Непутевые заметки к путевым делам дипломатии, этнополитики, и не только. Часть I - страница 3
Дней дипломатических прекрасное начало.
Такие привычные для человеческого уха слова и определения как дипломат, дипломатическая карьера, Министерство иностранных дел и, не побоюсь этого слова, международные отношения звучат хоть и гордо, но не слишком понятно для непосвящённых в тонкости этого микромира. Род деятельности, которому без двух месяцев было отдано 12 лет жизни, я выбирал и не выбирал одновременно. Выше по тексту упоминалась Ботсвана – страна, с которой в далёком 1996-м году началось моё знакомство с дипломатией, пусть и в весьма специфической форме члена семьи российского дипломата. Этот относительно непродолжительный, но важный период жизни заслуживает отдельного осмысления, однако в нынешнем формате «непутёвых заметок» останавливаться на нём – это только время терять.
По классике жанра, сейчас уместно добавить щепотку нескучной рассуждающей теории для лучшего погружения в материю. Вот, пожалуйста, держите и не благодарите. Её будет совсем чуть-чуть.
«Дипломатические переговоры в ООН» за авторством нейросетей DALL-E 2 и Kandinsky 2.0.
Дипломатия в расширенном толковании как нельзя лучше подходит для целей ненаучного исследования людей в целом и отдельно взятого общества в частности. Она подразумевает умение найти общий язык буквально со всеми, включая тех, кому этого вообще не хочется даже за деньги. Будем честны: классическая дипломатия, воспринимающаяся абсолютным большинством людей как абстрактная сфера деятельности на стыке протокольных мероприятий и кулуарных методов мирного решения глобальных вопросов межгосударственных отношений, давно ушла в прошлое. Это лет эдак 200-300 назад в парижах, венах и лондонах посол, встроенный в местную политэлиту по самую макушку парика, мог решать вопросы войны и мира, торговли и экономической блокады. Он как никакой другой представитель своей страны знал и ведал многочисленными тайнами и секретами высшего руководства государства и монаршей особы, к которой прикреплялся «по статусу», а также был в курсе сплетен и интриг внутри придворных групп лоббистов и инфлюенсеров. Посол ведь нарезал круги по дворцам и балам привилегированного сословия не только и не столько в надежде перехватить бутылку игристого с икрой. Хотя ударно «потусить» или нахамить какой-нибудь заносчивой даме по поводу десяти слоев «штукатурки» на её лице, которой она замазывает различные особенности внешности, также имело место быть.

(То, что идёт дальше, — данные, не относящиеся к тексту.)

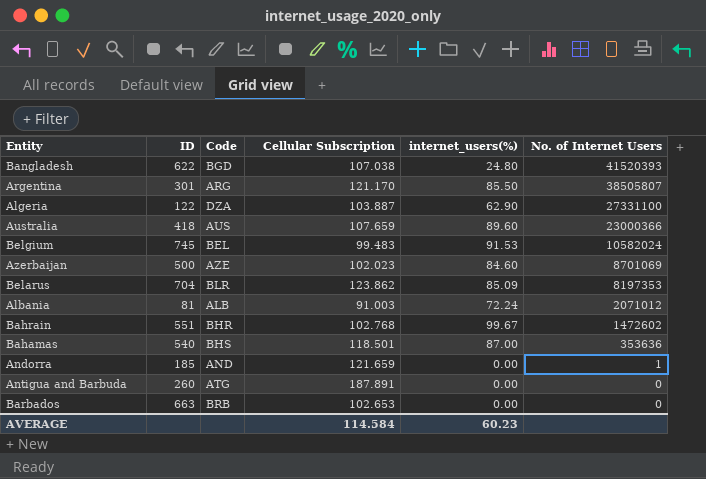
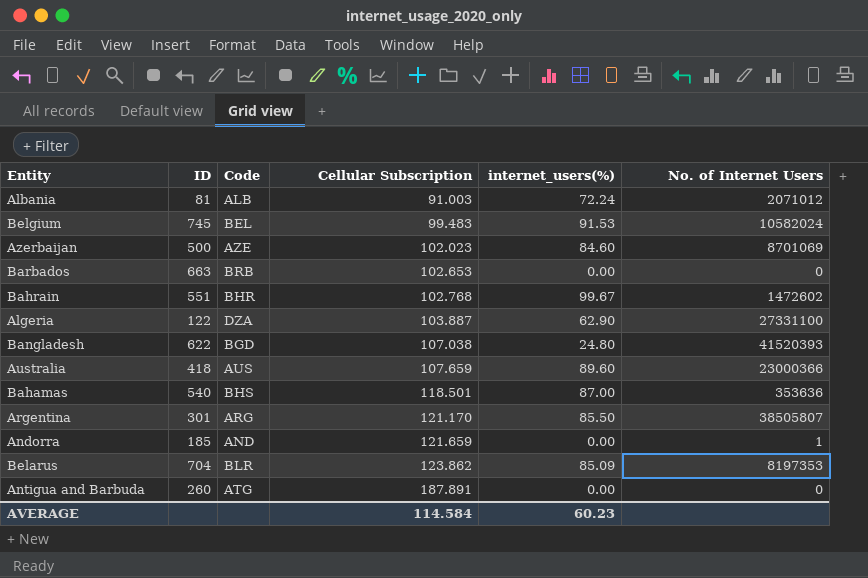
row order: No. of Internet Users descending -> Cellular Subscription ascending

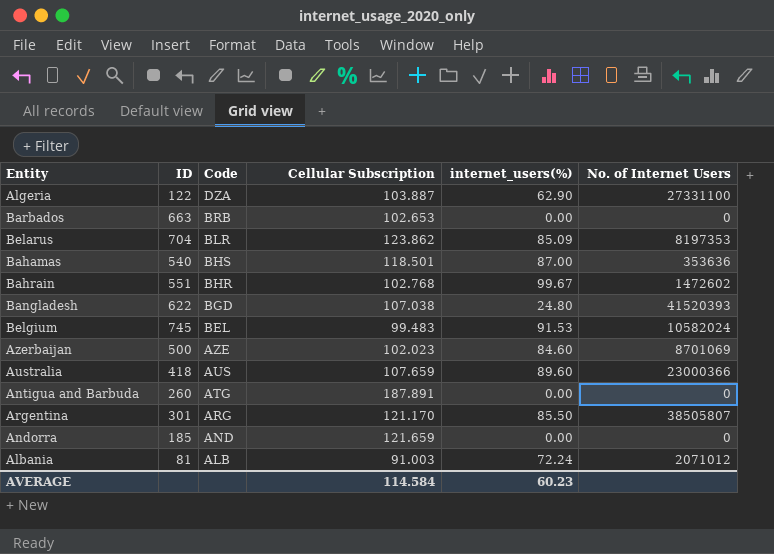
row order: Cellular Subscription ascending -> Code descending
Andorra | No. of Internet Users: 1 -> 0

Уполномоченный посланник нередко сам, равно как и его подчинённые, становился главным ньюсмейкером: плёл заговоры, инициировал провокации и выстраивал многоходовочки для достижения нужного его правительству результата. Особенно эффективно работали дипломаты, когда государственные интересы совпадали с их личными. Впрочем, с тех пор в этом плане мало что изменилось. Как говаривал один мой бывший коллега-дипломат, впоследствии уверенно чувствовавший себя в статусе международного чиновника в одной серьёзной организации, «а что ты можешь сделать для страны, если ничего не можешь сделать для себя?» И ведь не поспоришь.
В те стародавние времена дипломаты, не имея современных оперативных средств связи, фактически находились в автономном плавании. Такое положение автоматически наделяло их увесистыми полномочиями, но и повышало степень ответственности перед своей страной. Месяцами ждать гонцов с инструкциями и дозволениями из столиц могли позволить себе лишь немногие. В связи с этим постановка приоритетных задач и самое главное – выбор методов их решения в интересах своего Отечества, например, формирование нужного мнения или отношения царствующей особы и его приближённых, склонения их к определённым политическим решениям и действиям, оставались по большей части на усмотрение послов и их подчинённых дипломатов. Именно по этой причине, а не только с целью потусить, инородные посланники денно и нощно стаптывали свои сапоги и затирали до дыр праздничные камзолы, находясь в эпицентре нескучной дворцовой жизни, в водовороте интриг и сплетен.